Colin Barker*
Yeni hareketler, yeni mücadele biçimleri, fiiliyatta veya potansiyel olarak yeni ortaklıkları da hayata geçirir. Toplumsal mücadelenin “merkezinin” neresi olduğu da artık bir önceki eylemci kuşağında olduğu kadar net gözükmüyor. Toplumsal kesimler arasında fiili ve potansiyel “yayılmalar” gerçekleştiği ve hareket biçimleri “melezleştiği” vakit eylemliliğin sınırları da olduğu gibi kalmaz. Harekete rengini veren farklı tonlardaki kolektif aktörler genellikle birbirinden yalıtıklardır, ama kolektif güçlerini birleştirmenin bir yolunu bulduklarında da –Oaxacalı öğretmenler, Quebecli öğrenciler, Chicagolu öğretmenler, öğrenciler ile veliler, Bolivya ve Ekvdorlu işçiler ile köylüler ve daha başkalarının durumlarında gördüğümüz üzere– çok büyük sıçrama yapabilirler.

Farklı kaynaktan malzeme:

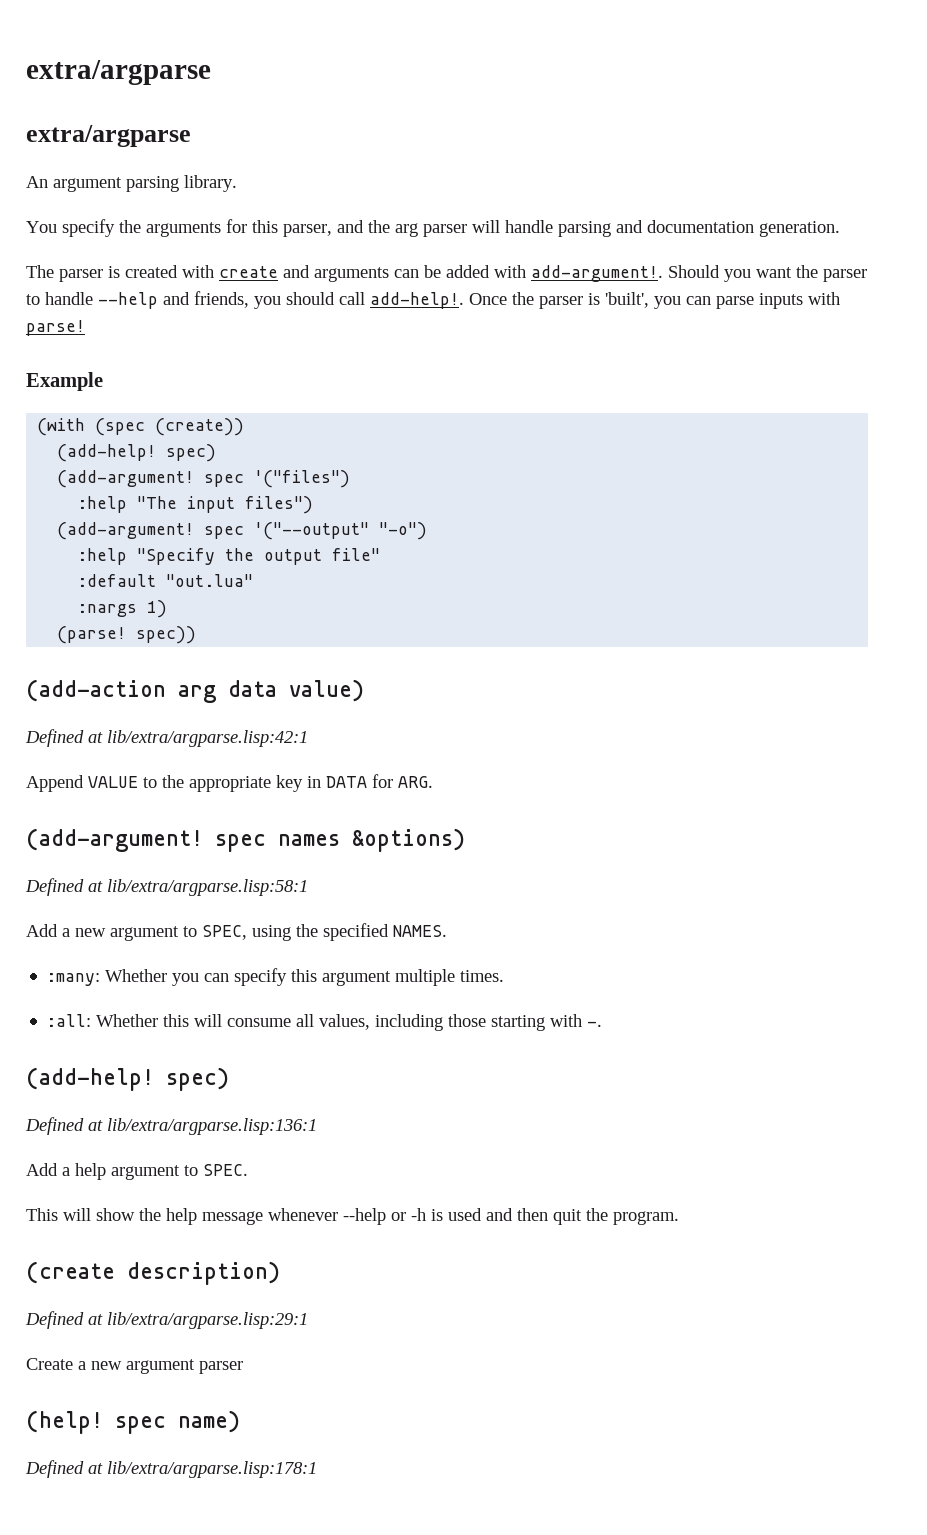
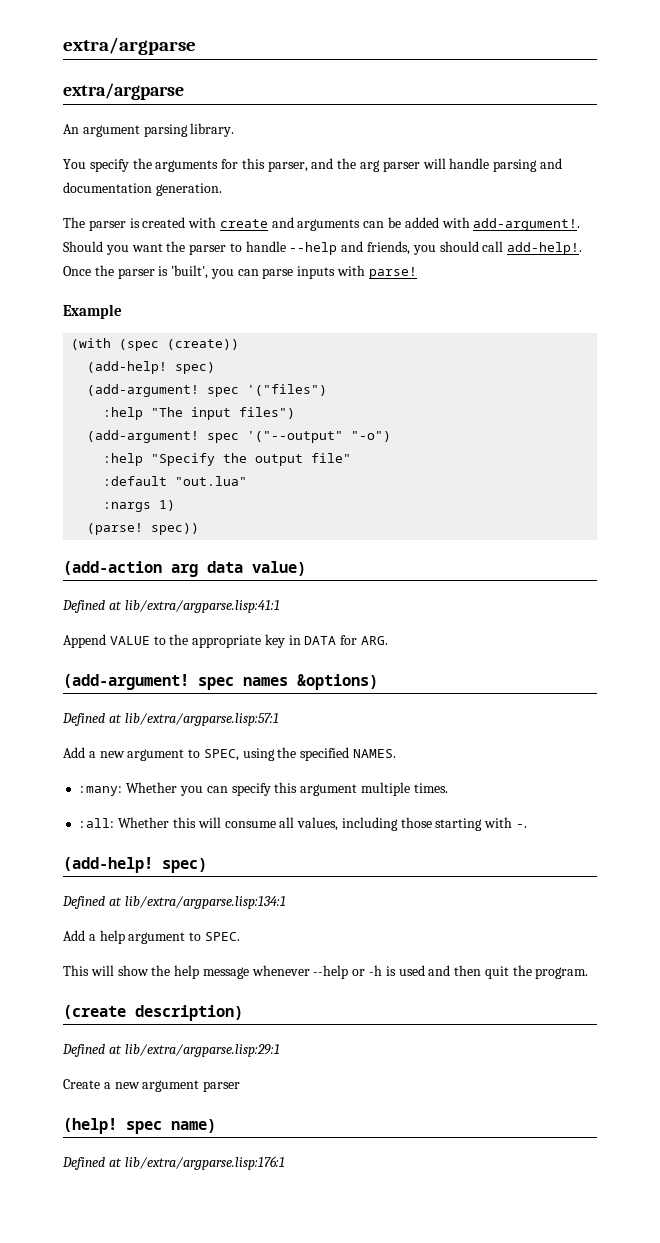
- Defined at lib/extra/argparse.lisp:42:1
+ Defined at lib/extra/argparse.lisp:41:1
- Defined at lib/extra/argparse.lisp:58:1
+ Defined at lib/extra/argparse.lisp:57:1
- Defined at lib/extra/argparse.lisp:136:1
+ Defined at lib/extra/argparse.lisp:134:1
- Defined at lib/extra/argparse.lisp:178:1
+ Defined at lib/extra/argparse.lisp:176:1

Toplumsal ve politik bir deneysellik çağında yaşıyoruz. Hem eylemcilerin hem de teorisyenlerin yüzleştiği ortak risk şu ki herhangi bir harekette bir yenilik gördüğümüzde bunda, uygulama biçiminin sınırlılıklarını ve önündeki engelleri olumlulukları ile bir arada değerlendirmeden, hareket örgütlemenin ve gelecekte geliştirmenin anahtarını bulmuş gibi hemen hevesle yaklaşıyoruz. Alan Sears’ın belirttiği üzere, burada doğru gözüken şey “bir sonraki yeni sol”un halen oluşum sürecinde olduğudur. Bu yeni solun bir önceki yeni sol ile arasındaki süreksizlik oldukça dikkate değer olacak ve kopuş muhtemelen hayal bile edemediğimiz bir biçimde gerçekleşecek. Kesinlikle çok daha “feminen” ve zorunlu olarak çok etnisiteli olacak. Ortaya çıkması için biraz zaman geçmesi gerekebilir. Kim Moody şöyle bir ikazda bulunuyor:
Çalışanların, sahip oldukları gücün ve zayıf noktalarının farkına varması genellikle bir kuşak sürer. Yirminci yüzyılın başlarında seri üretim gerçekleştiğinde de durum buydu. Otuzlardaki altüst oluşa gelene dek bir kuşağa yakın bir süre geçmesi gerekti.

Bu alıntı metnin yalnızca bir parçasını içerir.